Nêne by Ernest Pérochon

Nêne by Ernest Pérochon

Auteur:Ernest Pérochon [Pérochon, Ernest]
La langue: fra
Format: epub
Tags: roman
Éditeur: Plon
Publié: 1920-07-14T16:00:00+00:00


Ce monsieur Blanchard, une fois Clarandeau parti, avait promis formellement la même place à trois autres. Et, quelques jours plus tard, il s’était employé à faire nommer facteur à Château-Blanc un gars connu comme étant le plus bruyant des Jeunes catholiques, un triste gars qui avait promis de trahir, promis de voter devant témoins, à bulletin ouvert, et de faire voter les siens.

À la porte on entendit un roulement de coups de sabots, puis une voix bizarre et psalmodiante :

— Pan ! Pan !… Qui est là ?… C’est moi, Jules… Entre, mignon !… J’entrerai s’il n’y a pas de mauvais gars dans la maison et pas de bâtons derrière la porte…

Lalie, blanche de peur, courut se pendre au jupon de Madeleine, mais celle-ci se mit à rire.

— Ne crains rien : c’est Jules l’innocent qui fait son chapelet tout seul. C’est toi, Jules ?

— C’est moi Jules… Entre, mignon.

— Eh bien oui, entre !

La porte s’ouvrit et un homme parut qui, tout de suite, fit un signe de croix et cracha par terre en signe de profond dégoût.

— Tu peux t’asseoir, Jules, dit Madeleine, les mauvais gars ne sont pas ici.

L’innocent regarda derrière les meubles et sous le lit, puis il se planta au milieu de la pièce et prit à marmotter :

— Jules, pourquoi vas-tu chez les Dissidents ?… Seigneur, mon Dieu, je ne les aime pas… Jules, tu fermes la barrière de leur champ, tu vas remplir leur cruche à la fontaine… Seigneur mon Dieu, ce n’est pas vrai, vous êtes un grand menteur ! Les Dissidents, que le diable les brûle !

Il fit un nouveau signe de croix, et, tranquille, paré contre tout accident, s’assit, les pieds vers la cheminée.

Madeleine avait repris sa besogne sans trop s’occuper de lui. Elle le connaissait depuis vingt ans et elle était habituée à ses propos et à ses gestes.

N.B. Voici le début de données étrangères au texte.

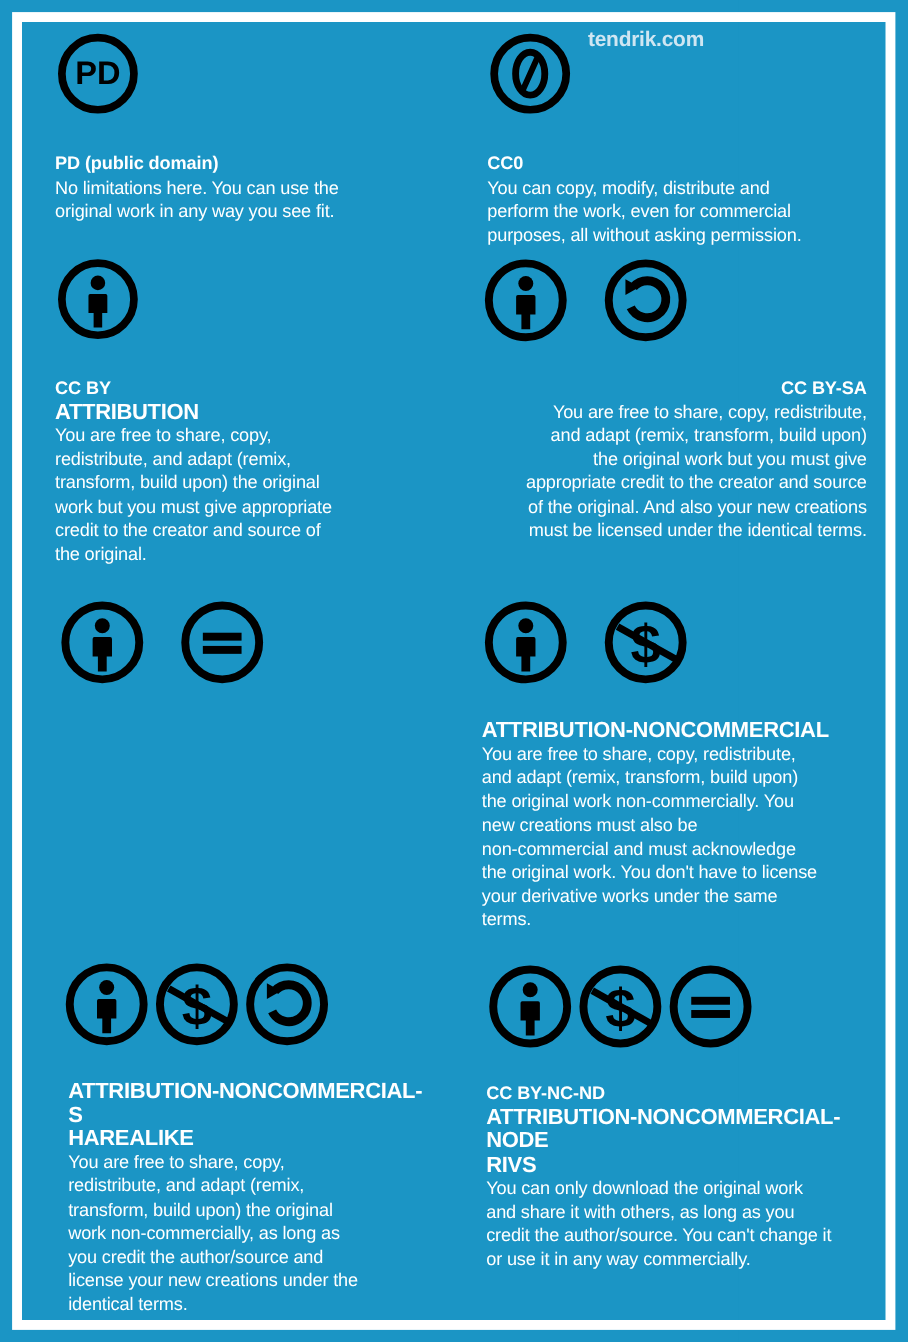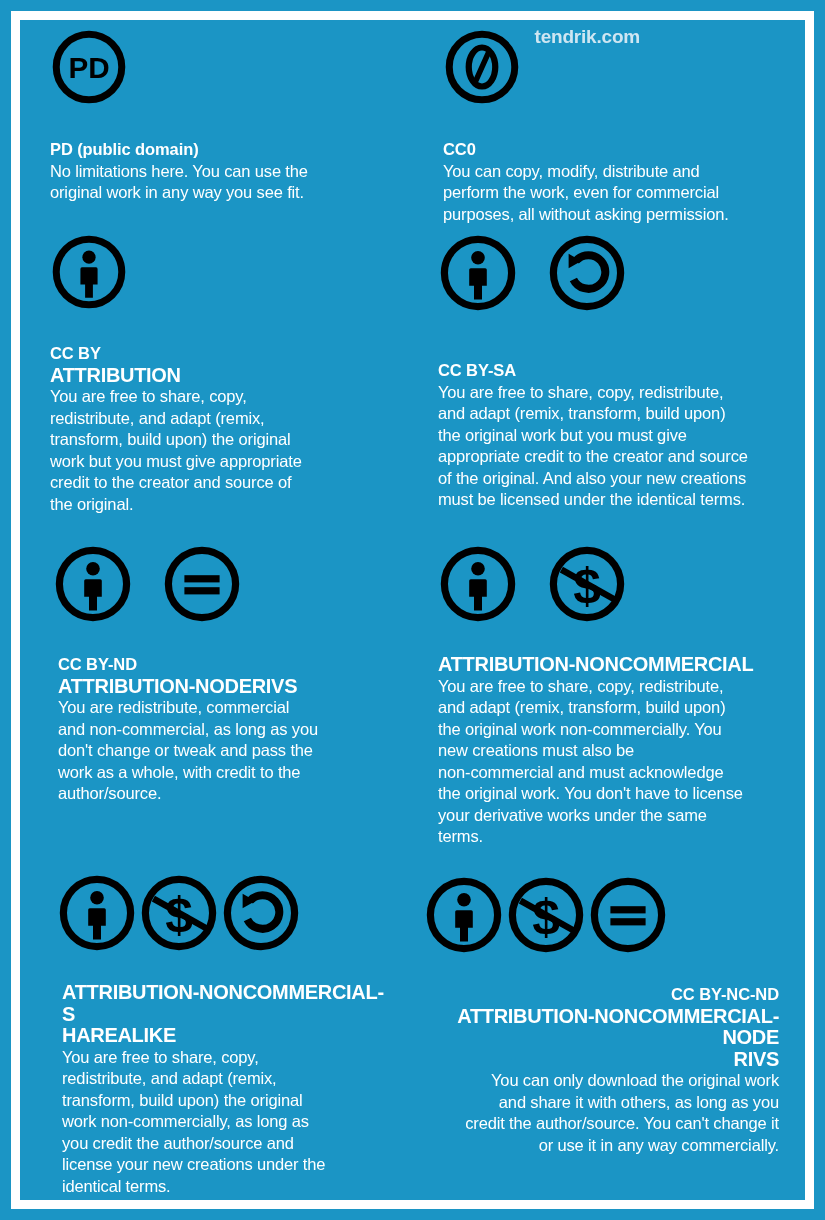"CC BY-SA" div.txt { margin-top: 46px -> 29px; text-align: none -> right }
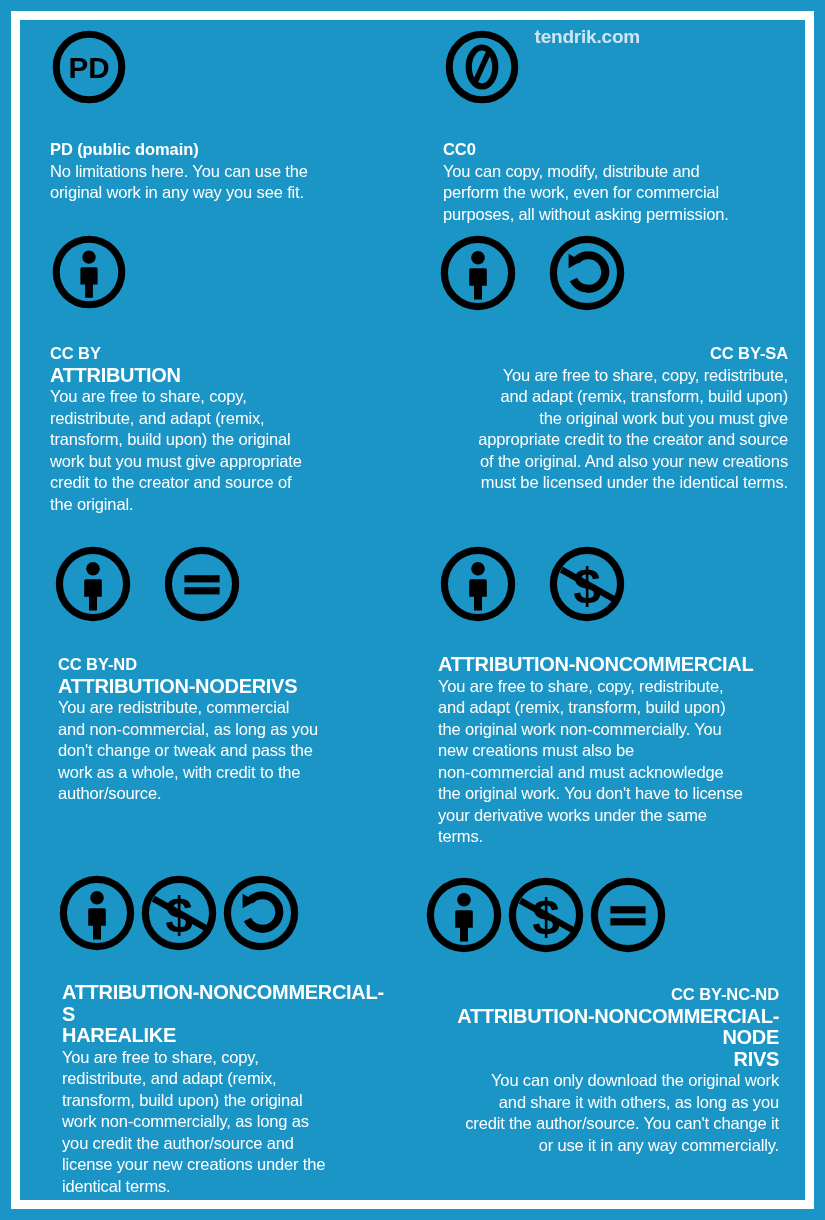"CC BY-ND" div.txt { html: <div> <p>CC BY-ND</p> <p>ATTRIBUTION-NODERIVS</p> <p>You are redistribute, commercial and non-commercial, as long as you don't change or tweak and pass the work as a whole, with credit to the author/source.</p> </div> -> none }
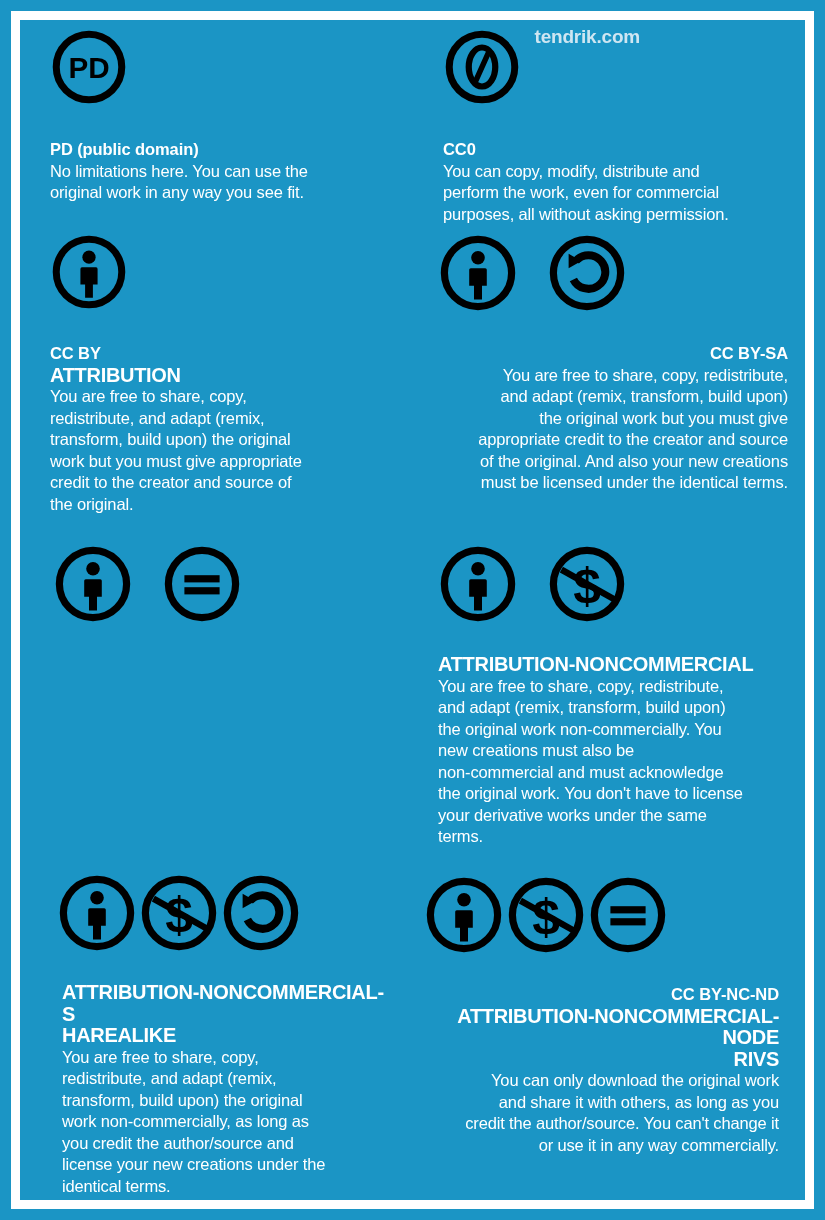"CC BY-NC-ND" div.block { left: 424px -> 442px; text-align: right -> none }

C’était, ce Jules, un innocent bien curieux. Bas d’esprit plus qu’un petit enfant, il avait cependant une mémoire étonnante. Il connaissait tous les villages à cinq lieues à la ronde ; il connaissait tous les champs, tous les sentiers, tous les arbres. Par les nuits les plus noires il voyageait sans jamais s’égarer et sans jamais allonger son chemin, même dans des coins de pays où il n’était passé qu’une fois. Il savait le nom de chacun ; quelquefois, pour les jeunes, il rappelait le temps qu’il faisait le jour de leur baptême, le nom du parrain, de la marraine et si l’on avait donné des dragées. Quand on lui demandait ces renseignements il répondait tout de suite, sans chercher même l’espace d’une seconde.

Il était très doux et se fâchait seulement quand on faisait semblant de le marier et qu’on y mettait de l’insistance. Si l’on voulait se débarrasser de lui, on prenait un papier et on lisait : « Au nom de la loi, Jules l’innocent, je te marie avec… » il se sauvait à toutes jambes. Un jour que des jeunes gars avaient fait ces simagrées après avoir barricadé la porte, il les avait mordus et avait sauté à la fenêtre comme un chat.